Dutch musician Thijs van Leer joins him on stage at Zaal Lux in Herenthout, Belgium on February 11 Van Leer was the opening act.
He does a short interview and a solo performance of (I Keep A) Close Watch for the Swedish Casablance TV show. Broadcasted on February 14, 1983.
A solo show at the Zeche in Bochum, Germany (March 6), is taped and broadcasted live for the long running Rockpalast series.
His then wife Risé Cale joins him on stage for the vocals on Risé, Sam And Rimsky-Korsakov.
The concert has been re-broadcasted many times - and was widely bootlegged - before finally getting an official release in 2010 as part of the Live At Rockpalast set (without the Risé part).
After a brief stay in hospital, Cale's father William Arthur George Cale dies on March 28. He was 79.
"I got a call on a Friday saying he had died and the funeral would be on the Sunday. I could not go because I was on tour. I felt guilty as hell, but I talked to my mother on the phone."
Dutch singer Rob de Nijs covers I'm Not The Loving Kind on his album Roman in a translation by his wife Belinda Meulendijk: Liefde is niet voor mij. The tracks end with a snippet of (I Keep A) Close Watch, also in Dutch. The record label lists is as "Not The Loving Kind Close Watch".
Produces the single So Afraid of the Russians b/w Unknown Soldier by English New Wave group Made For TV. Plays baritone guitar, synth percussion and transatlantic telephone. The tracks were recorded at Skyline Studios in New York.
Victor Bockris and Gerard Malanga publish their essential book UP-TIGHT: The Velvet Underground Story. Updated in 1995, including a new section about the 1993 Velvets reunion.

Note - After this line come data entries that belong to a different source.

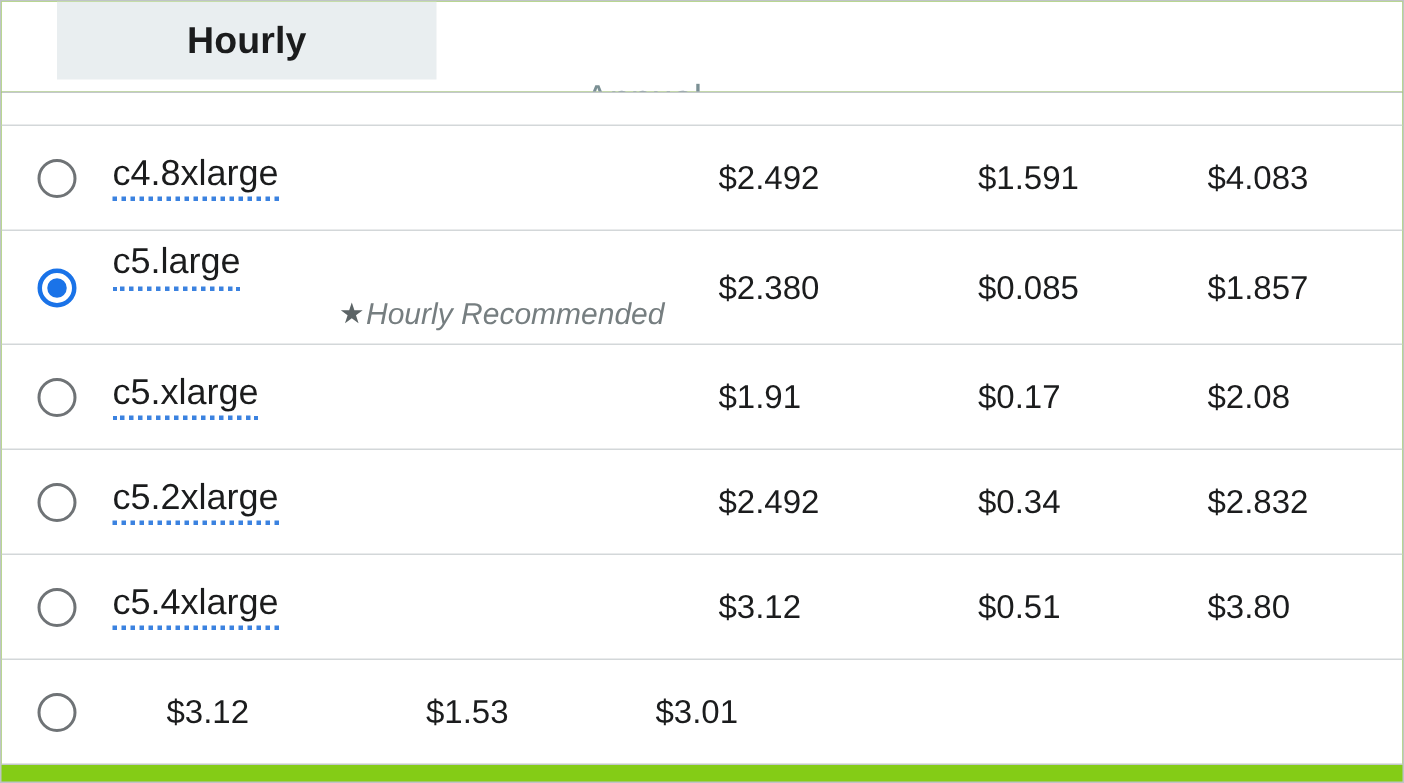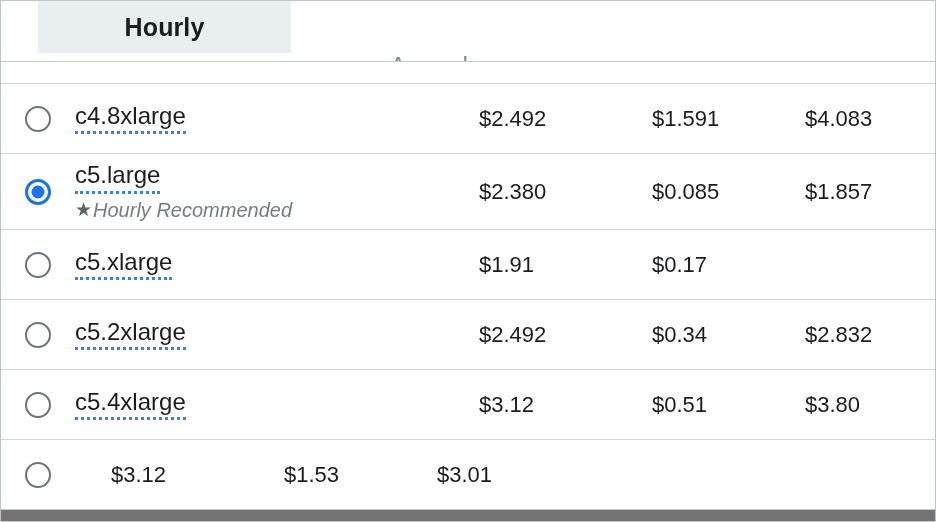--- a/index.html
+++ b/index.html
@@ -21,7 +21,7 @@
     height: 522px;
     box-sizing: border-box;
     border: 1px solid #bfc4c6;
-    background: #737373;
+    background: #84cc16;
     overflow: hidden;
   }
 

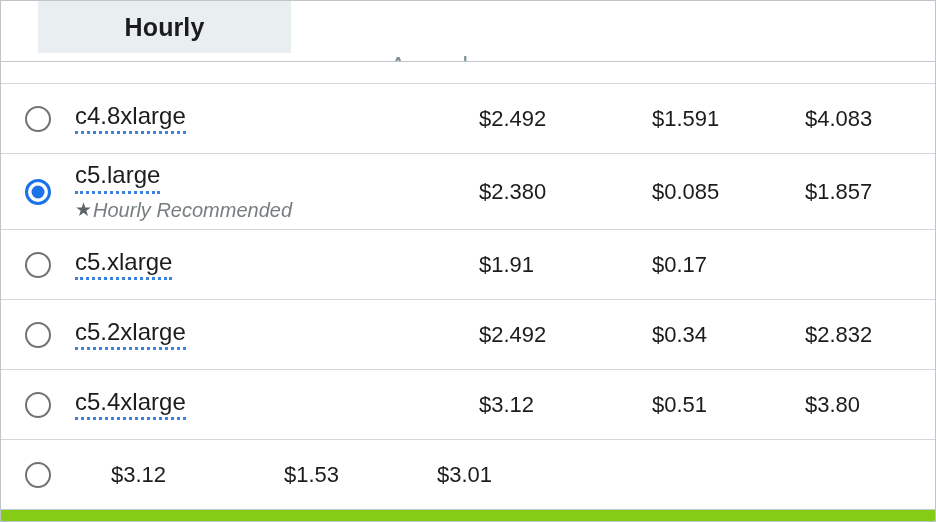--- a/index.html
+++ b/index.html
@@ -142,6 +142,7 @@
     flex-direction: column;
     justify-content: center;
     box-sizing: border-box;
+    align-items: flex-end;
   }
   .name-text {
     font-size: 24px;

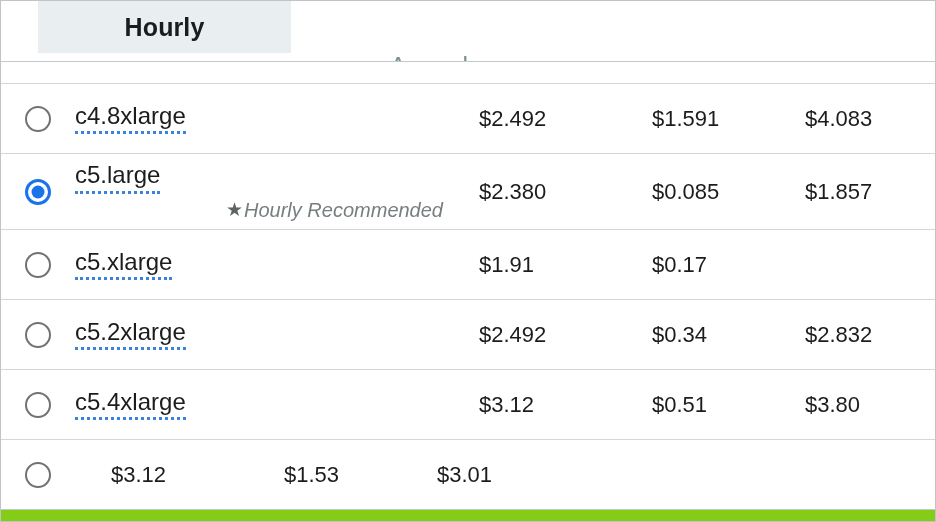--- a/index.html
+++ b/index.html
@@ -246,6 +246,7 @@
       </div>
       <div class="cell-price col-p1">$1.91</div>
       <div class="cell-price col-p2">$0.17</div>
+      <div class="cell-price col-p3">$2.08</div>
     </div>
 
     <div class="row">

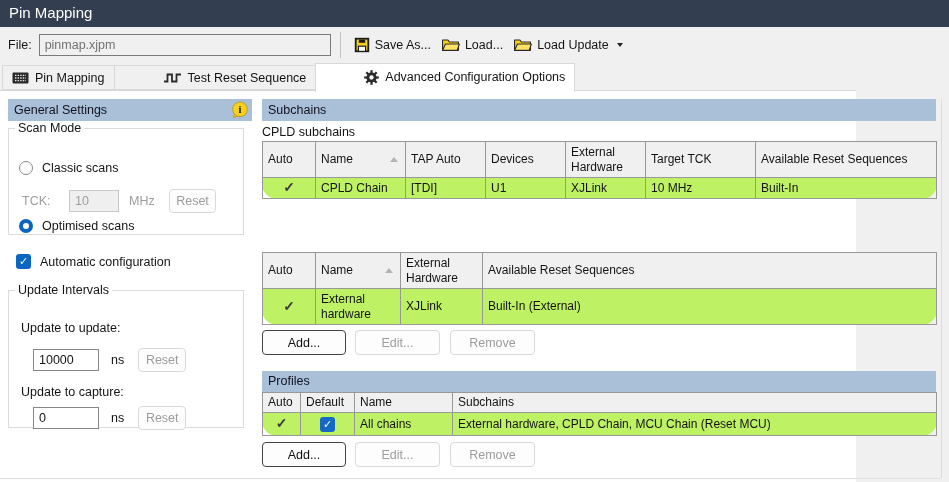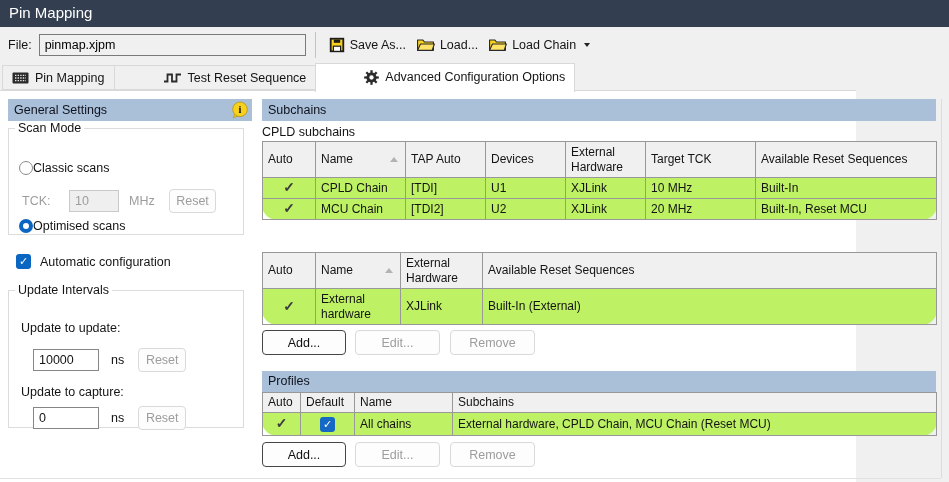--- a/index.html
+++ b/index.html
@@ -13,7 +13,7 @@
   
   .toolbar { height:35px; display:flex; align-items:center; background:#f0f0f0; padding-left:8px; font-size:12.5px; }
   .file-label { margin-right:7px;text-align:right; }
-  .file-input { width:267px; height:22px; border:1px solid #7a7a7a; background:#f0f0f0; font:12.5px "Liberation Sans",sans-serif; padding:0 5px; color:#000000; outline:none; }
+  .file-input { width:292px; height:22px; border:1px solid #7a7a7a; background:#f0f0f0; font:12.5px "Liberation Sans",sans-serif; padding:0 5px; color:#737373; outline:none; }
   .toolbar-sep { width:1px; height:26px; background:#c3c3c3; margin:0 8px 0 9px; }
   .tool-btn { display:inline-flex; align-items:center; gap:5px; border:none; background:transparent; font:12.5px "Liberation Sans",sans-serif; color:#141414; padding:3px 5px; cursor:default; }
   .caret-down { width:0; height:0; border-left:3.5px solid transparent; border-right:3.5px solid transparent; border-top:4px solid #222; margin-left:3px; }

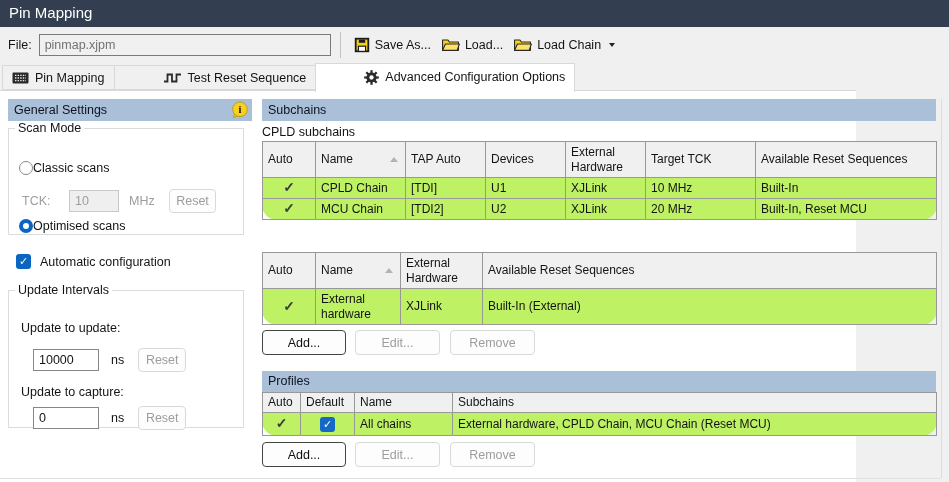--- a/index.html
+++ b/index.html
@@ -148,7 +148,7 @@
           <path d="M1.5 13.2 L4.6 6.4 h14.9 l-2.4 6.8 z" fill="#ffe366" stroke="#2a2a2a" stroke-width="1.2" stroke-linejoin="round"></path>
         </svg>
       </span>
-      <span>Load Chain</span>
+      <span>Load Update</span>
       <span class="caret-down"></span>
     </button>
   </div>

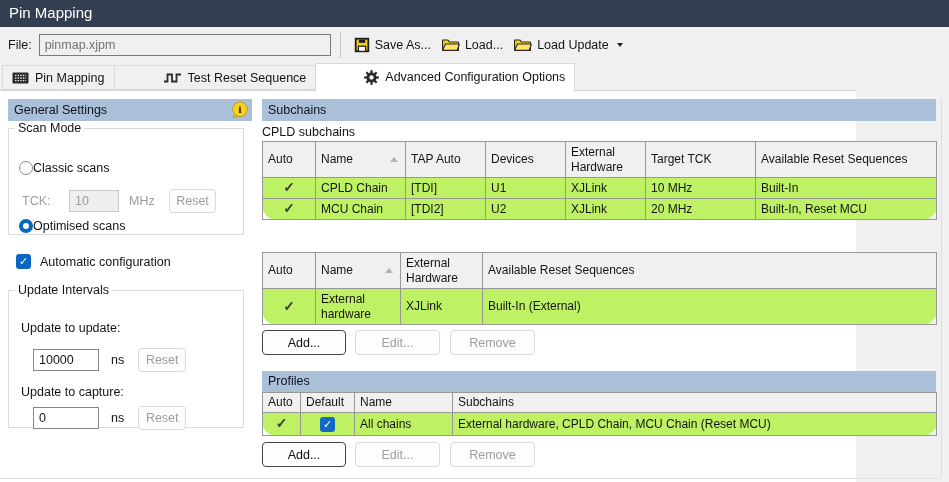--- a/index.html
+++ b/index.html
@@ -37,7 +37,7 @@
   #scan-mode { left:8px; top:30px; width:236px; height:114px; }
   #update-intervals { left:8px; top:192px; width:236px; height:145px; }
 
-  .radio-row { position:absolute; left:10px; display:flex; align-items:center; gap:0; font-size:12.5px; }
+  .radio-row { position:absolute; left:10px; display:flex; align-items:center; gap:9px; font-size:12.5px; }
   .radio { width:14px; height:14px; border-radius:50%; background:#fff; border:1px solid #8a8a8a; flex:0 0 auto; }
   .radio.checked { border:4.5px solid #0b66c2; }
   #radio-classic { top:26px; }

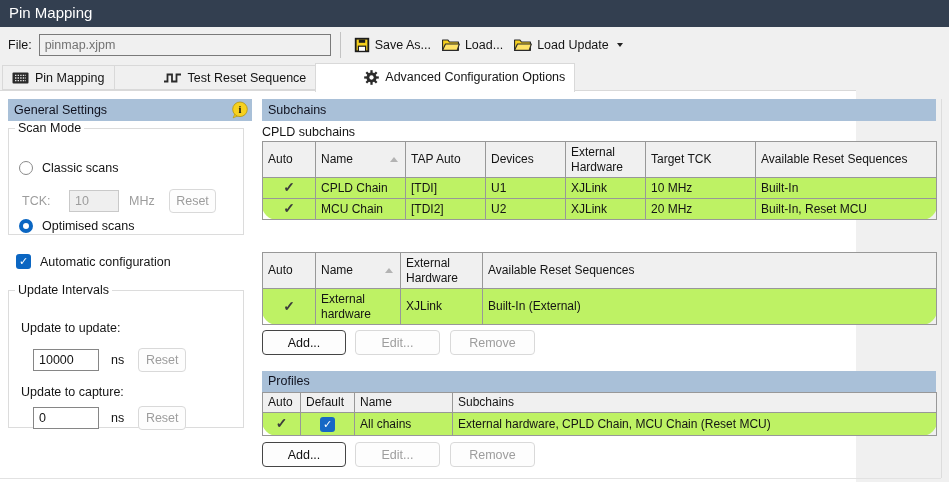--- a/index.html
+++ b/index.html
@@ -284,15 +284,6 @@
           <td>10 MHz</td>
           <td>Built-In</td>
         </tr>
-        <tr>
-          <td class="c"><span class="check-glyph"></span></td>
-          <td>MCU Chain</td>
-          <td>[TDI2]</td>
-          <td>U2</td>
-          <td>XJLink</td>
-          <td>20 MHz</td>
-          <td>Built-In, Reset MCU</td>
-        </tr>
       </tbody>
     </table>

On the recording of the White Light/White Heat album:
"Most of the recording was done straight through; Sister Ray was one piece. I Heard Her Call My Name and Here She Comes Now evolved in the studio. We never performed them live. The Gift was a story Lou had written a long time ago when he was at Syracuse University. It was my idea to do it as a spoken-word thing. We had this piece called 'Booker T' that was just an instrumental, so instead of wasting it, we decided to combine them."
The output of Snatch, an experimental punk rock duo formed by Judy Nylon and Patti Palladin, is released on a compilation album. The former sang backup on The Man Who Couldn't Afford To Orgy and the Even Cowgirls Get The Blues album. Two from the three Cale produced tracks, although he was not credited as such, from a 12" released in 1980, can be found this album: Shopping For Clothes and Joey.
Cale's lawyer Christopher Whent starts to sort out the mess of the Velvet Underground's financial records.
"It took years for us to figure out what was going on with the Velvet Underground catalogue. At first, nobody knew where the hell anything was, nobody knew what catalogue numbers were. Then I met and took on as my lawyer an experienced and determined Englishman living in New York named Christopher Whent. Over a period of three to four years, during which he became the Velvet Underground's lawyer, he doggedly sorted the mess out. Once that was done, then we could sit down calmly and figure out what apportionment was to be arranged. If you sign a contract with Warner Brothers today, it's eighty pages long, whereas the agreement that we had with Polygram was based on three contracts from 1965, '66 and '67. We had three contracts, because the members of the Velvet Underground changed three times over the recording of as many albums for MGM Records. Since each of the contracts was also at a different royalty rate, and through the years MGM had compiled many versions of our 'greatest hits' from all the albums for sale around the world, Polygram had an almost impossible task to account to each member individually and accurately for the royalties due him or her. So Chris proposed that we form a partnership, to which Polygram would pay one cheque, leaving it up to us how it would be split up. We agreed among ourselves that each of us would participate in all the albums. In gratitude, Folygram increased our royalty rate somewhat above the original indentured servitude rate.quot;
It will take three years for the first royalty checks to arrive.
"By 1986, for the first time all four members of the band started to receive regular royalties, but the kind of money coming in was around $1,500 a year. The problem was we couldn't know what these figures represented, because Polygram's accounting system at the time was sloppy end irrational. And in order to establish the arrangement we now had to forgive their sloppiness up to this point. This was how Lou could claim that the banana album had sold a million copies; Polygram say it sold around 400,000 domestically."
Whent becomes the trustee for the band's trust in January 2015, handling the band's legacy and legal hassles on their behalf from then on.